Ancak Amerikalı olmayı yurtdışında pazarlamak artık daha da zorlaşıyor. Geçtiğimiz ay, Coca-Cola’yı Danimarka’da şişeleyen Danimarkalı bira üreticisi Carlsberg, tüketicilerin gazlı içeceği boykot ettiğini ve onun yerine yerli alternatiflerden Jolly Cola’yı tercih ettiğini belirtti. Coca-Cola, bunun için Donald Trump’a teşekkür edebilir. Çünkü Trump’ın toprak genişlemesi söylemleri ve kaotik ticaret savaşı, yalnızca Danimarkalıları değil dünya genelinde birçok tüketiciyi kızdırmış durumda. Peki Amerika A.Ş.’nin patronları bu yeni imaj sorunu karşısında ne kadar endişelenmeli?
Trump’ın Amerika’nın yurtdışındaki itibarını zedelediği ortada. Geçtiğimiz ay Danimarkalı sivil toplum kuruluşu Alliance of Democracies için araştırma şirketi Nira Data tarafından 100 ülkede 100.000’den fazla kişiyle yapılan bir ankette, Amerika’ya olumsuz bakanların oranı, olumlu bakanlardan beş puan fazlaydı. Bu fark önceki yıllara kıyasla keskin bir kötüleşmeyi temsil ediyor ve Amerika’yı küresel itibar açısından Çin’in gerisine düşürüyor (bakınız grafik).

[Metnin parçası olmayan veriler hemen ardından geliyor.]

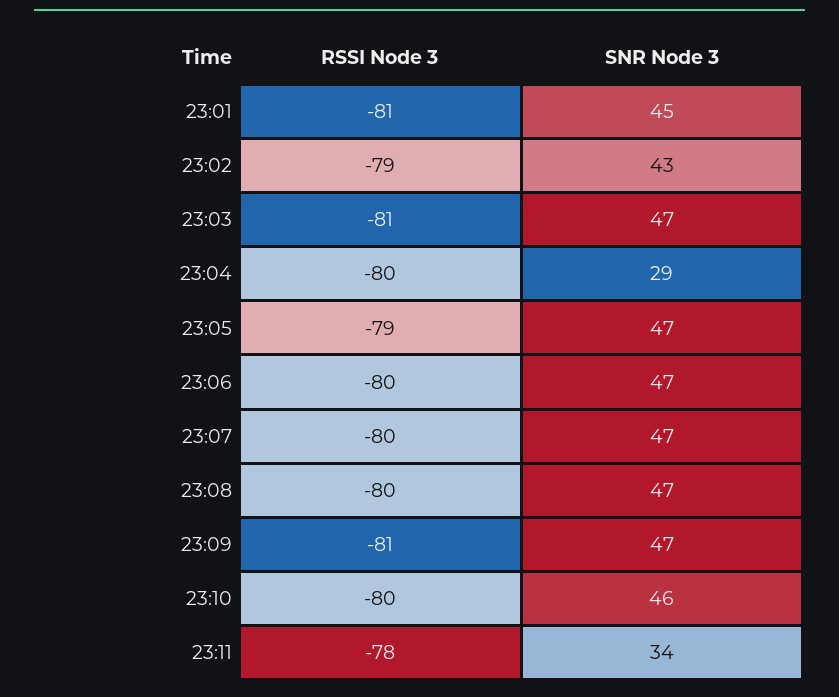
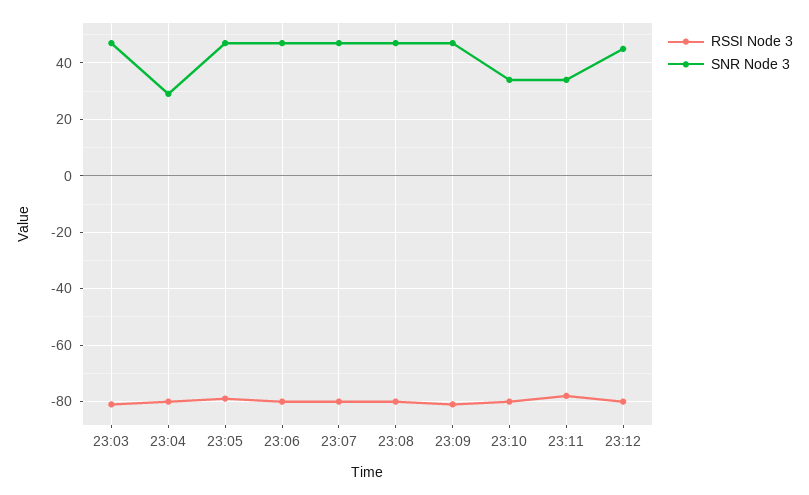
RSSI Node 3, 23:01: -81 -> none
SNR Node 3, 23:01: 45 -> none
RSSI Node 3, 23:02: -79 -> none
SNR Node 3, 23:02: 43 -> none
SNR Node 3, 23:10: 46 -> 35
RSSI Node 3, 23:12: none -> -80
SNR Node 3, 23:12: none -> 45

Avrupa’nın diğer yerlerinde de tüketicilerin Amerikan markalarına karşı soğuması gözle görülür halde. Elon Musk’ın elektrikli otomobil şirketi Tesla belki de en çarpıcı örnek: Şirketin Avrupa’daki yeni araç tescilleri yılın ilk çeyreğinde geçen yılın aynı dönemine kıyasla %40’tan fazla düştü. Ancak risk altındaki tek Amerikan şirketi Tesla değil. Avrupa Merkez Bankası’nın Mart ayında yaptığı bir ankette, katılımcılara, Amerika’nın tüm ithalata genel bir tarife uyguladığı ve AB’nin buna aynı şekilde karşılık verdiği varsayımsal bir senaryoda, Amerikan mallarından vazgeçme ihtimallerini 100 puanlık bir ölçekte değerlendirmeleri istendi.
100 puan, tamamen vazgeçme isteğini temsil ediyordu. Avrupa’daki katılımcıların verdiği medyan puan 80 oldu. Daha da dikkat çekici olan, bu kararda ana etkenin fiyat değil, kişisel tercih olarak belirtilmesiydi.
Tüm bunlar, yıllık 8 trilyon doların üzerinde yurtdışı satış yapan Amerikan şirketlerini endişelendirecektir. Elbette bu kötüleşen küresel imajdan tüm şirketler eşit şekilde etkilenmeyecek. Anket şirketi Morning Consult’un analizine göre, tüketicilerin Amerika algısıyla ülkenin markaları hakkındaki görüşleri arasındaki ilişki en güçlü şekilde teknoloji firmalarında, otomobil üreticilerinde ve gıda–içecek şirketlerinde görülüyor. En zayıf ilişki ise konaklama, lojistik ve sağlık sektöründe. Başka bir deyişle, tüketiciler Cheetos’a tepki olarak kolayca vazgeçebilir ama Pfizer’dan bir kanser tedavisinden o kadar kolay vazgeçemez. Ayrıca, Google veya Instagram gibi hizmetlerin alternatifsizliği, bu platformlardan kopmayı zorlaştırabilir. Yine de birçok Amerikan şirketi için artık uyruklarının bir avantaj değil, tam tersine bir yük haline gelmiş olabileceği gerçeğiyle yüzleşme zamanı gelmiş olabilir.